All service stopped

Discussion relating to the operations of MTA MetroNorth Railroad including west of Hudson operations and discussion of CtDOT sponsored rail operations such as Shore Line East and the Springfield to New Haven Hartford Line

Moderators: GirlOnTheTrain, nomis, Jeff Smith, FL9AC

RearOfSignal
Posts: 2553
Joined: Tue Aug 09, 2005 2:31 pm

Re: All service stopped

Post by RearOfSignal » Fri Jan 24, 2014 9:46 pm

spidey3 wrote:
RearOfSignal wrote:MNR has plenty of plans for extended signal outage, but it was quicker to fix problem downtown then to setup trains for signal outage.

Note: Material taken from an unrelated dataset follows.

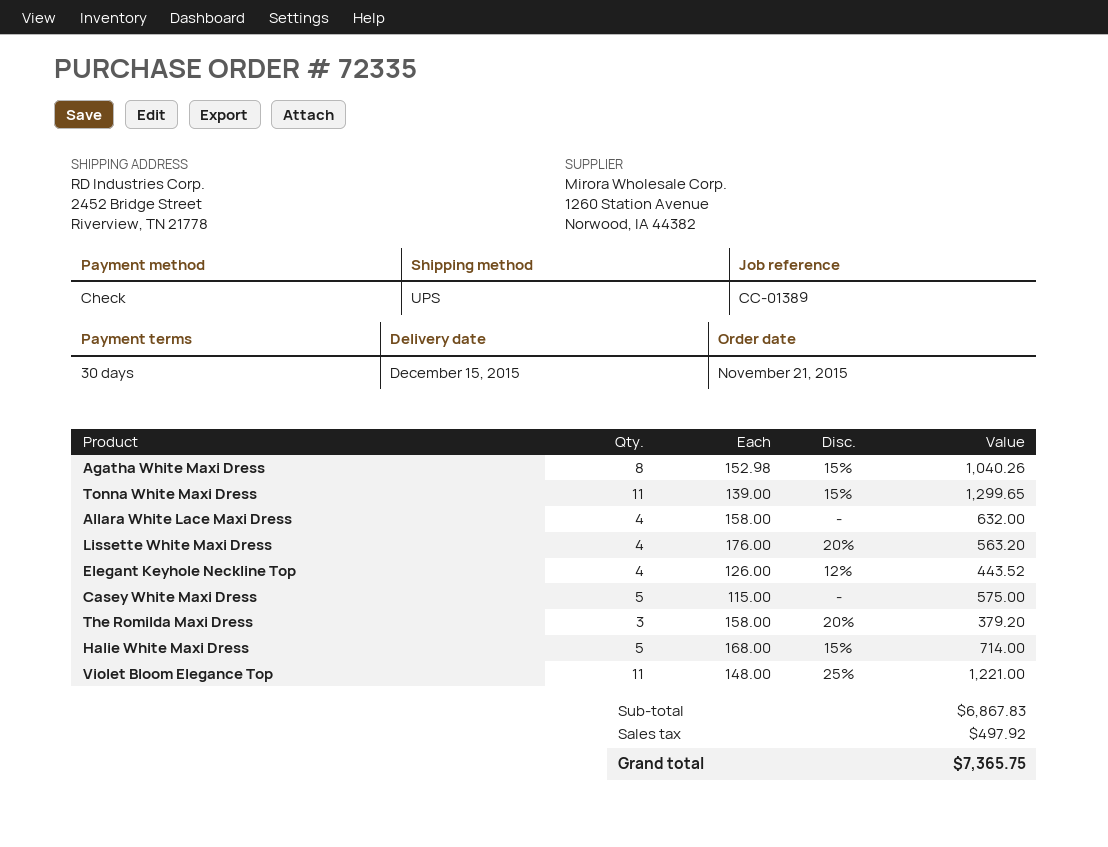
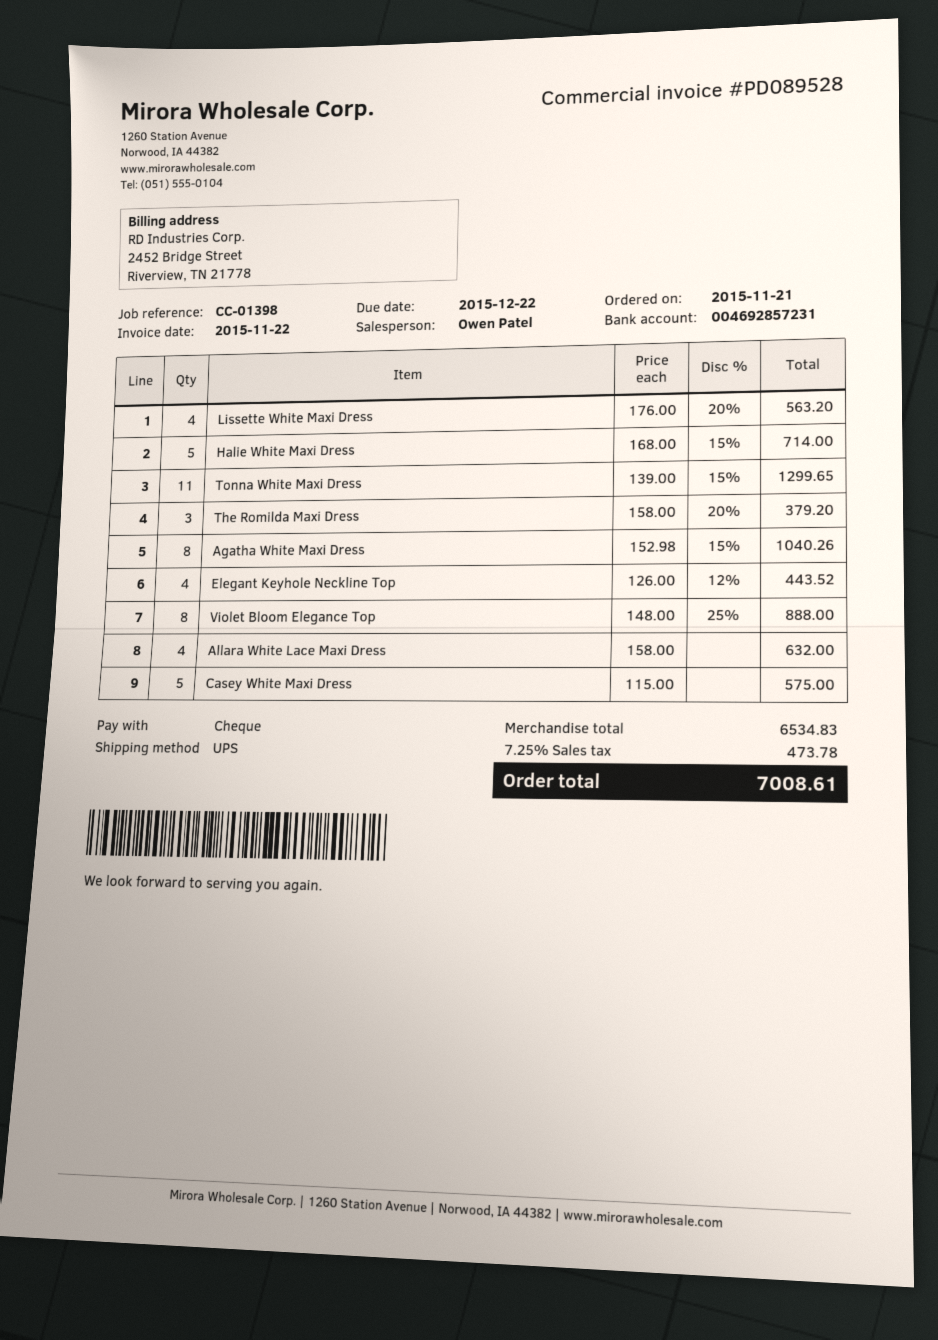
reference: CC-01389 -> CC-01398
Violet Bloom Elegance Top: 11 x 148.00 - 25% = 1221.00 -> 8 x 148.00 - 25% = 888.00
subtotal: 6867.83 -> 6534.83
tax: 497.92 -> 473.78
total: 7365.75 -> 7008.61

MNR implemented such a plan shortly after hurricane Irene destroyed tracks and signaling equipment.
No argument with that - but it is not what I am talking about.

I get that you all know rail operations from the inside, and with far greater detail than I do.
I concede that this is your territory.

But this was an IT failure, and as an IT pro, with 25 years experience running mission-critical systems, I can state with full confidence that this is my territory.

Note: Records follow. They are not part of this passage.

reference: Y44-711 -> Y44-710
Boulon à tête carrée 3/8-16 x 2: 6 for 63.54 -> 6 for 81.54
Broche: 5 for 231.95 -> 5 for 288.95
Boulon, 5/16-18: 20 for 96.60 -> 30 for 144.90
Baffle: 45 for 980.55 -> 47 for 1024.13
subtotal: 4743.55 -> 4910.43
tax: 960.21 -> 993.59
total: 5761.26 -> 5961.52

And based upon that experience I can tell you that the fact that the computers went down at all is a major failure on the part of the IT hardware folks, and a black eye for their managers.
And how have you and/or your employer dealt with incidents such as we had last night?
Hurry up and wait at the signal!

User avatar
Tadman
Posts: 9548
Joined: Wed Sep 01, 2004 10:21 am

Re: All service stopped

Post by Tadman » Fri Jan 24, 2014 9:56 pm

Spidey, I think there's a difference between your company - probably a for-profit privately owned company - and a commuter railroad. The commuter railroad funds half their operating costs and none of their capital costs from revenue. The rest is from the perpetually broke gov't. Compare this with your company which (I sure hope) funds every cost plus 5-10% profit margin from revenue, affording them the opportunity to buy proper IT redundancy.
Dig the new rr.net Instagram account: @railroad_dot_net

ThirdRail7
Posts: 4090
Joined: Sat Oct 01, 2011 7:07 pm

Re: All service stopped

Post by ThirdRail7 » Sat Jan 25, 2014 6:58 pm

RearOfSignal wrote:
runningwithscalpels wrote:Third Rail, the OCC isn't very old at all.
It was just a couple if years ago that they upgraded the whole OCC.
Then Metro-North must have done some hyper-installation. I haven't been up there in a few months but the last time I was, I remember seeing old catenary between CP244 and CP248 and I also remember seeing some between CP257 and CP261.
spidey3 wrote:
Ridgefielder wrote:If they indeed did not have a backup power supply for the OCC, that is absolutely a management failure, and heads should roll at 347 Madison.
From the latest info it appears that they do in fact have dual redundant power supplies, but that due to human error (either yesterday or at installation time) the redundancy was ineffective. My read is that they needed to replace the primary (probably were seeing imminent fault warning, voltage drift, etc.) - but didn't verify that the alternate supply was properly connected and operational.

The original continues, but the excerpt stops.